Writing an actual closure that takes no parameters and returns a Bool does not work, it wants me to call the closure to make it compile, like so:
assert({() -> Bool in return false}(), "No user has been set", file: __FILE__, line: __LINE__)
However simply passing a Bool works:
assert(false, "No user has been set", file: __FILE__, line: __LINE__)

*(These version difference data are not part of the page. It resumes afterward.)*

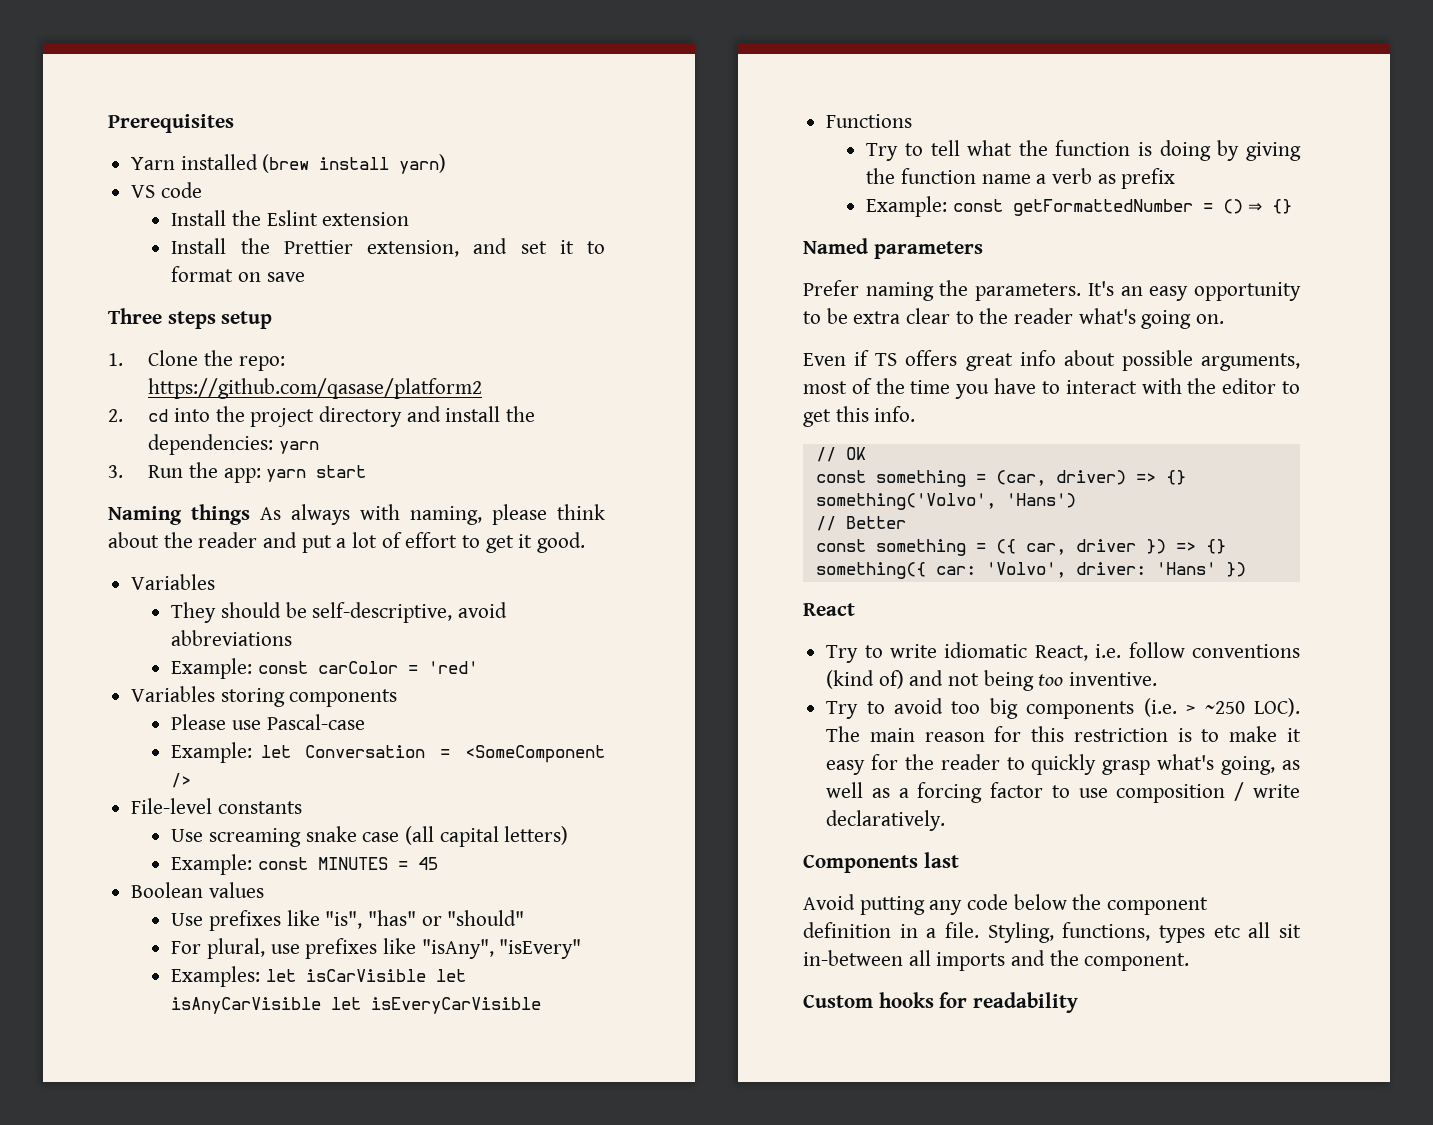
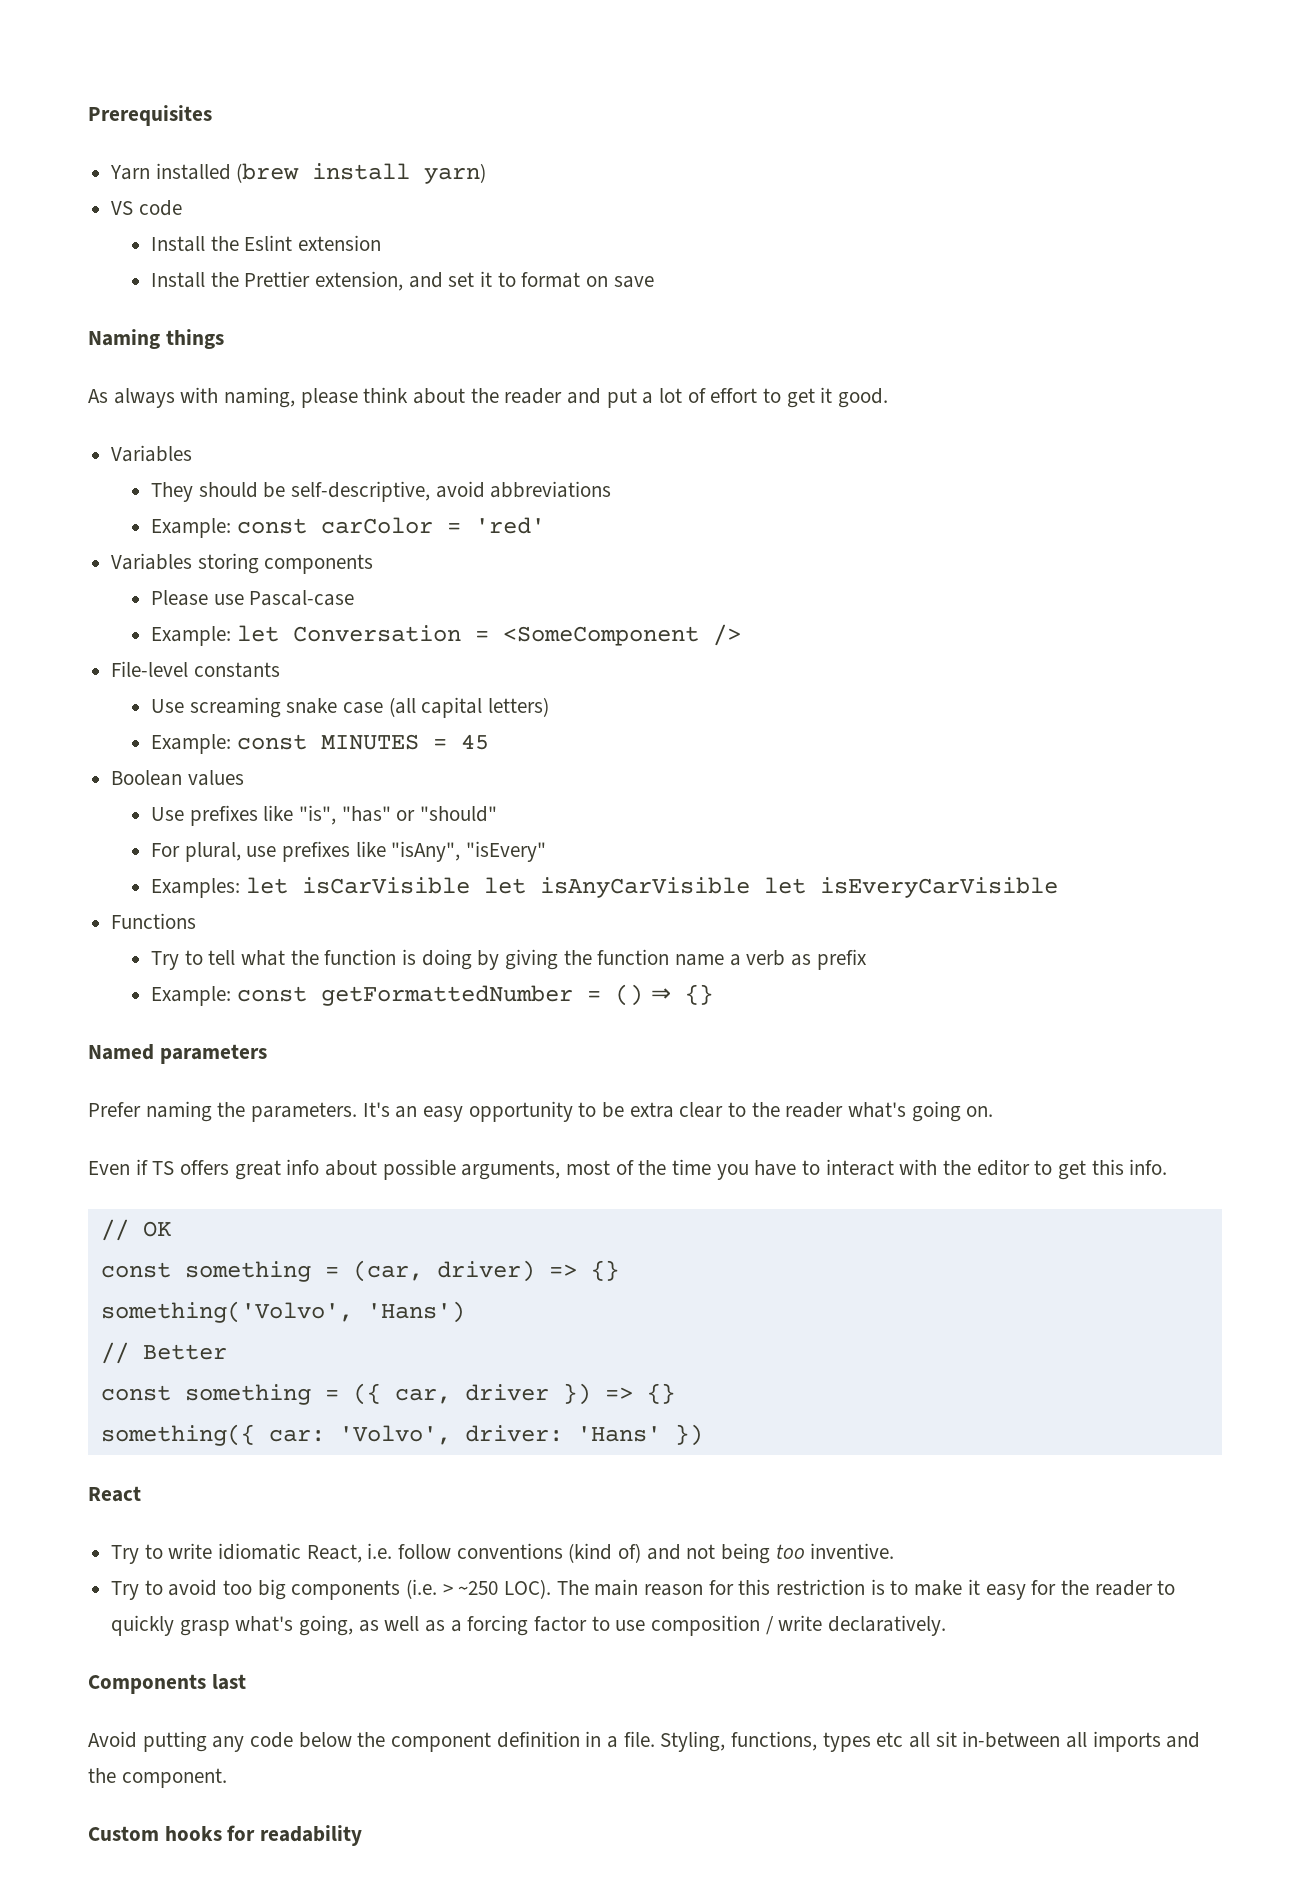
- Three steps setup
- 1. Clone the repo: https://github.com/qasase/platform2
- 2. cd into the project directory and install the dependencies: yarn
- 3. Run the app: yarn start
- Naming things As always with naming, please think about the reader and put a lot of effort to get it good.
+ Naming things
+ As always with naming, please think about the reader and put a lot of effort to get it good.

So what is going on? What is @autoclosure
?
Edit: @auto_closure
was renamed @autoclosure
Consider a function that takes one argument, a simple closure that takes no argument:
func f(pred: () -> Bool) {
if pred() {
print("It's true")
}
}
To call this function, we have to pass in a closure
f(pred: {2 > 1})
// "It's true"
If we omit the braces, we are passing in an expression and that's an error:
f(pred: 2 > 1)
// error: '>' produces 'Bool', not the expected contextual result type '() -> Bool'
@autoclosure
creates an automatic closure around the expression. So when the caller writes an expression like 2 > 1
, it's automatically wrapped into a closure to become {2 > 1}
before it is passed to f
. So if we apply this to the function f
:
func f(pred: @autoclosure () -> Bool) {
if pred() {
print("It's true")
}
}
f(pred: 2 > 1)
// It's true
So it works with just an expression without the need to wrap it in a closure.